The Middle East is famous for its love of super-luxury SUVs. For every top-spec Range Rover, there is a Bentley Bentayga or Lamborghini Urus, cruising the highways or pulling up to a hotel entrance. And you will no doubt spot several of these, the Mercedes-Benz G-Class, which offers something that many of its peers lack: namely 45 years of history, military origins (so it means business off-road), and a distinctive boxy shape, largely unchanged throughout its existence. In short, this is an SUV icon.

Last year, Mercedes-Benz reached a significant G-Class milestone, with its 500,000th edition rolling off the production line in Graz, Austria. The four-wheel-drive off-roader has always been built there, commencing in 1979 as part of a cooperative agreement between the famed German carmaker and another manufacturer, Magna Steyr (formerly Steyr-Daimler-Puch). Mercedes-Benz engineers in Stuttgart took charge of design and testing, while those in Graz handled the actual build.

It was apparently the former Shah of Iran, Mohammad Reza Pahlavi, who suggested to Mercedes-Benz that it create a military off-roader, and while many were sold to various armed forces around the world, with testing taking place in the German coalfields, the Sahara Desert, and the Arctic Circle, it quickly evolved into a civilian vehicle, with iterations becoming more advanced and refined over the decades.

In 1980, the Vatican bought a custom

‘The all-new G-Class raises the bar for real adventure’

G-Class with a clear thermoplastic top to serve as transport for the Pope, and a modified version took first place in the 1983 Paris-Dakar Rally. Years later, in 2006, another delivered the first foreigner to Siberia, the world’s coldest region, traversing 19,000km without a single breakdown, in temperatures as low as -53 degrees C.

It means that anticipation is high for the all-new 2024 model. According to Mercedes-Benz, the biggest updates are the hybrid powertrains, the modern drive assistance, increased comfort, and advanced digitalisation. The iconic exterior is largely unchanged, which means you still get the square, rigid shape, protective moulding, and exposed spare wheel on the rear door, although the front radiator grille now sports four horizontal louvres instead of three, the bumpers feature a new design, and there are cameras front and rear, with the one on the reverse including a wiper water nozzle to blast away dirt when off-roading.

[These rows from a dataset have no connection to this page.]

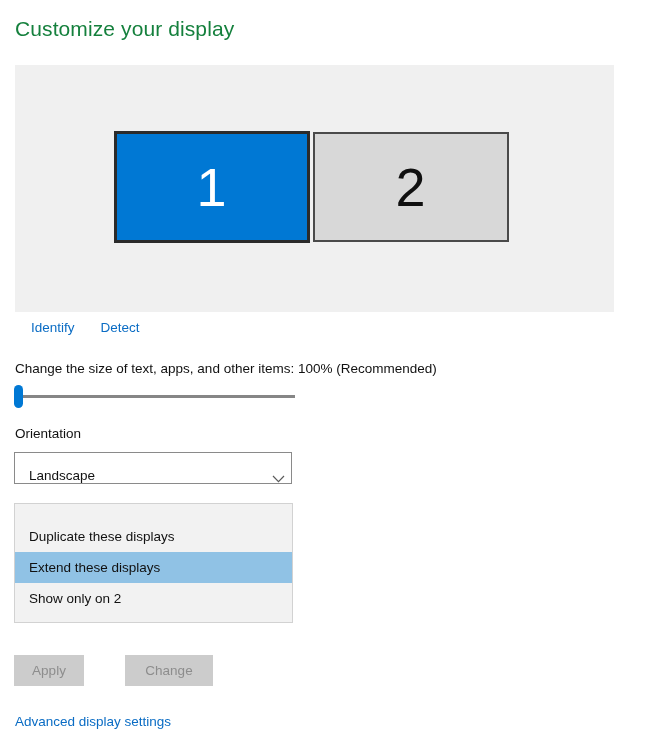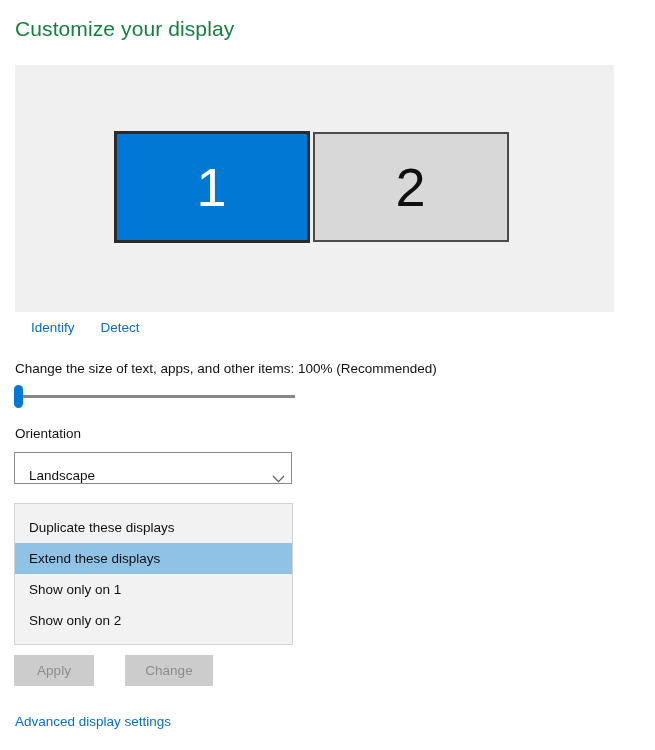"Duplicate these displays" .dropdown { padding: 8px 0 8px 0 -> 17px 0 8px 0 }
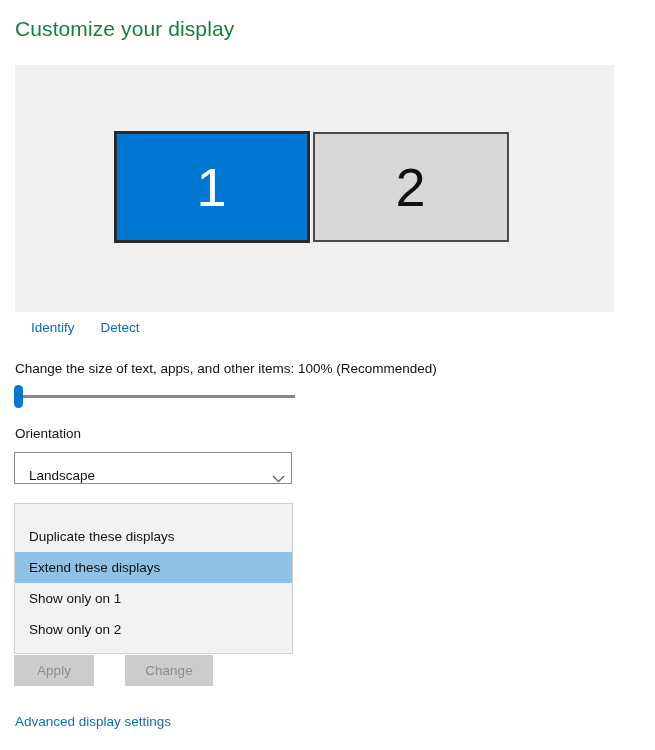"Show only on 1" div.dropdown-item { html: <div>Show only on 1</div> -> none }
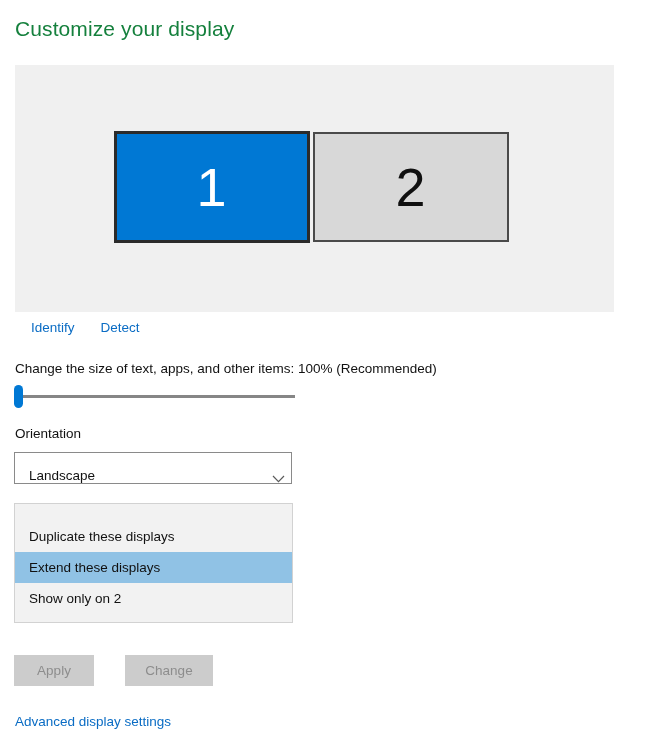"Apply" .btn-apply { width: 80px -> 70px }
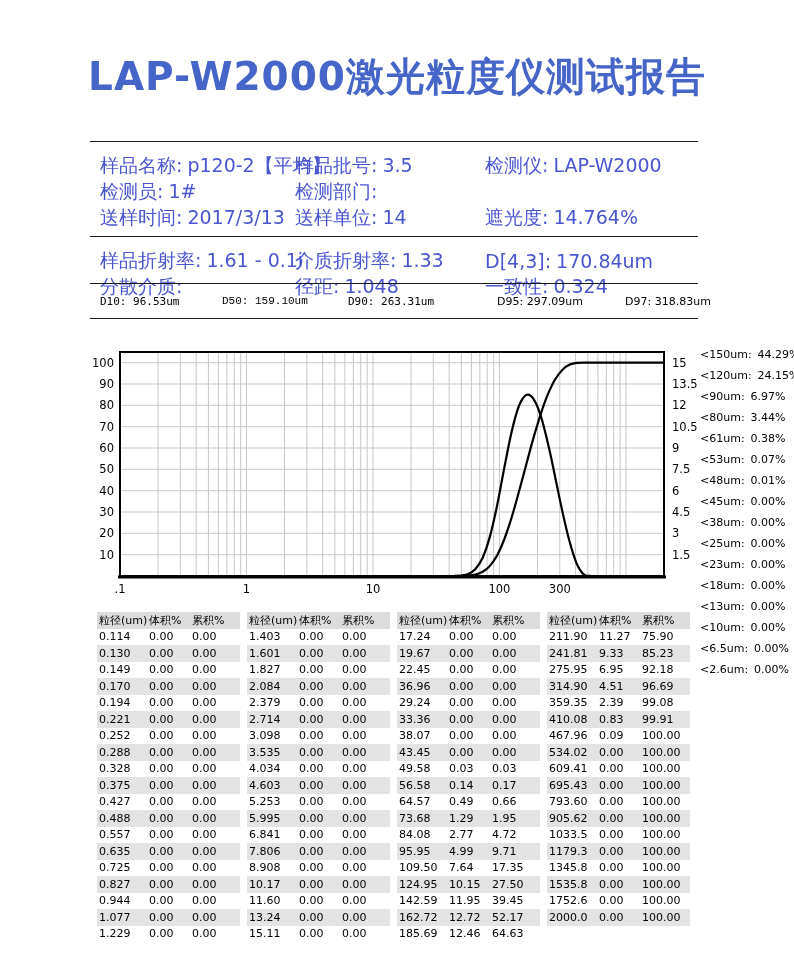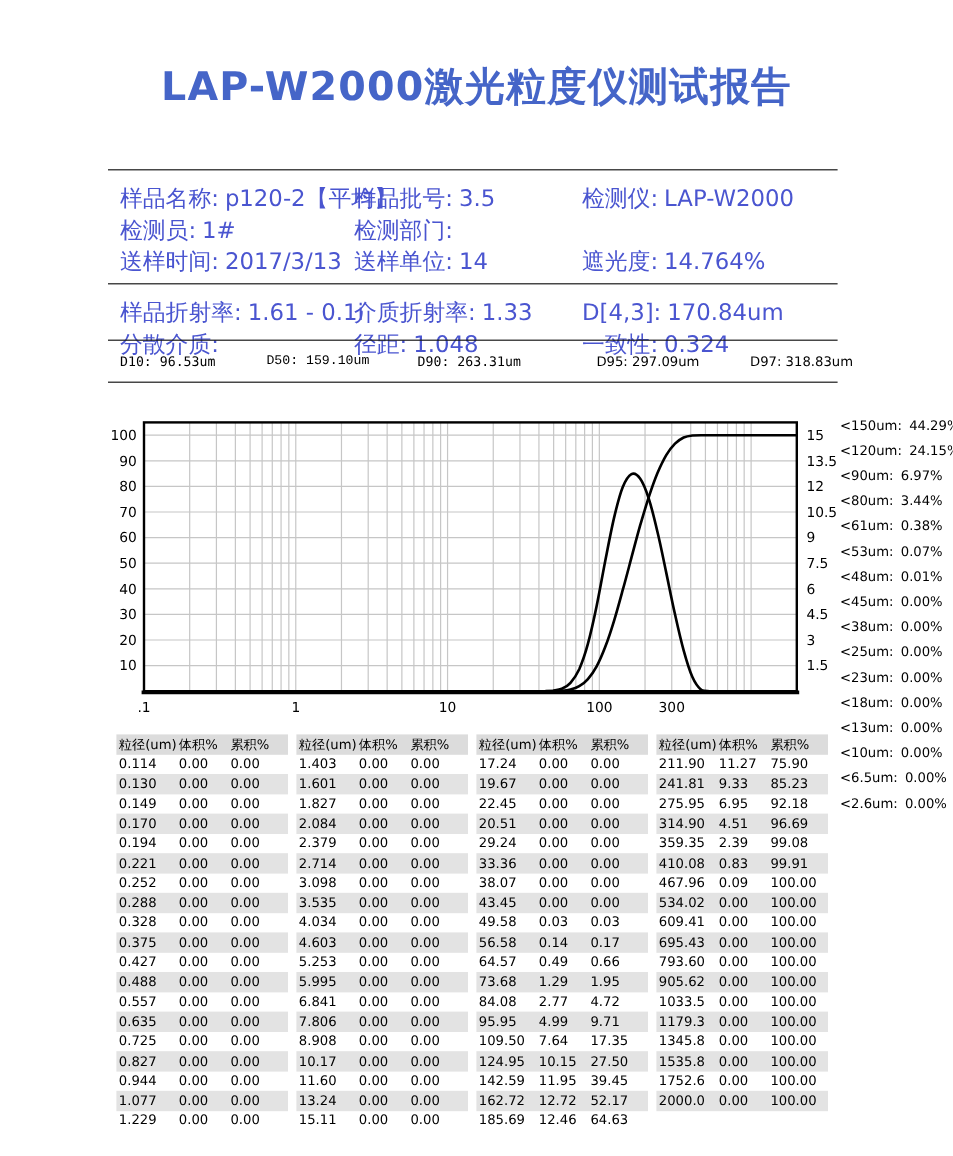"LAP-W2000激光粒度仪测试报告" #title { font-size: 33px -> 39px }
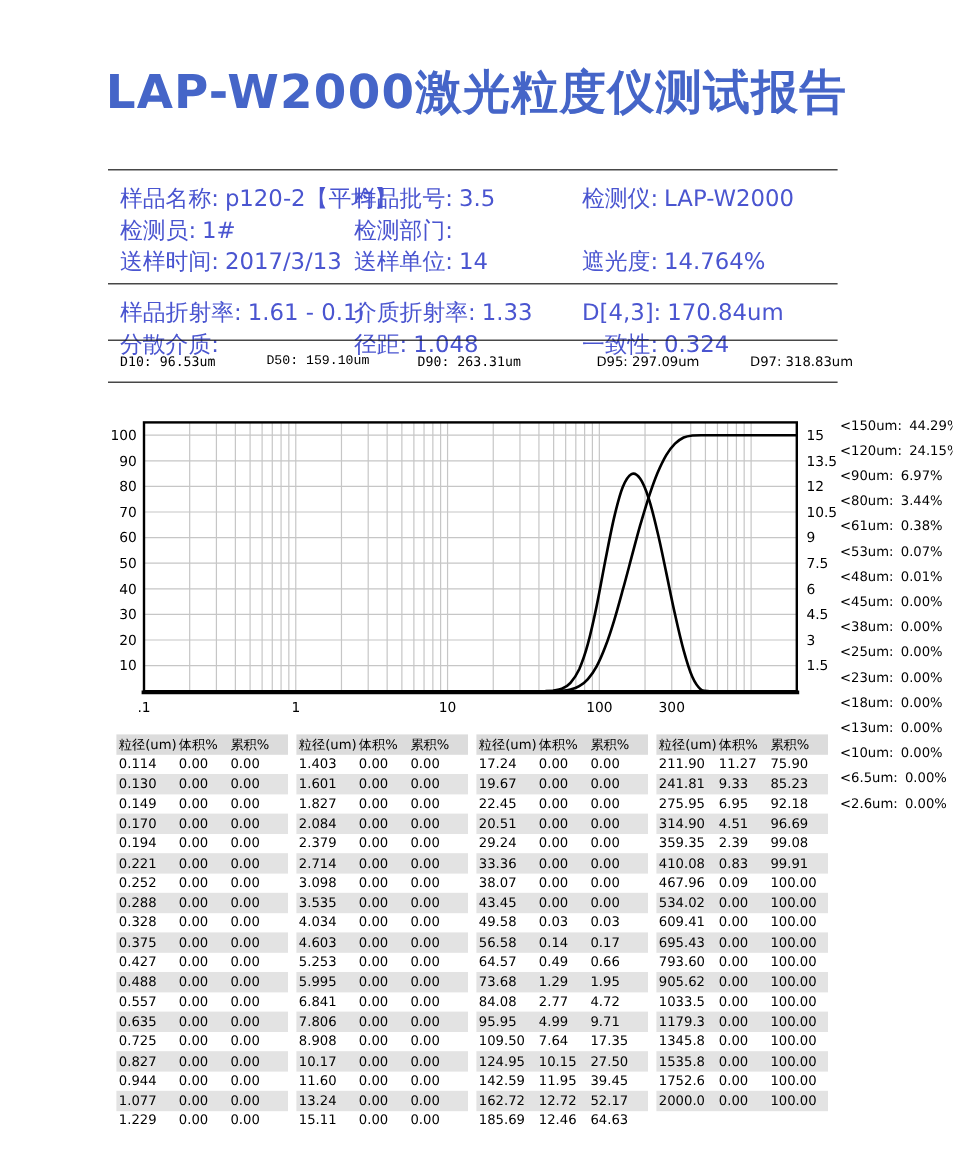"20.51" span.tc1 { text: 20.51 -> 36.96 }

The adaptive Multibeam headlights also promise to adjust automatically to any road situation thanks to 84 individually controllable high-performance LEDs.

Further cosmetic changes might be evident according to which of the new G-Class models you opt for. There is the

diesel-powered G 450 d, for example, the G 500 with its 3-litre twin-turbo V8, and the top-flight AMG G63, which has a 4-litre twin-turbo V8, plus the Manufaktur hyper blue magno exterior colour as an exclusive option. Also note that the all-electric G 580 with EQ Technology will arrive later, and there is a lengthy list of customisation options, including six different wheel designs.

For now, each of the current engines is an electrified hybrid, using 48V technology to offer increased performance with reduced fuel consumption. In the case of the flagship AMG G63, that means 585hp, with 850Nm of torque, and electrification adding 20hp and 200 Nm, respectively, for a brief time. Expect a 0-100km/h time of 4.4 seconds, plus a 220km/h top speed, with the optional AMG Performance Package boosting this to 4.3 seconds and 240km/h.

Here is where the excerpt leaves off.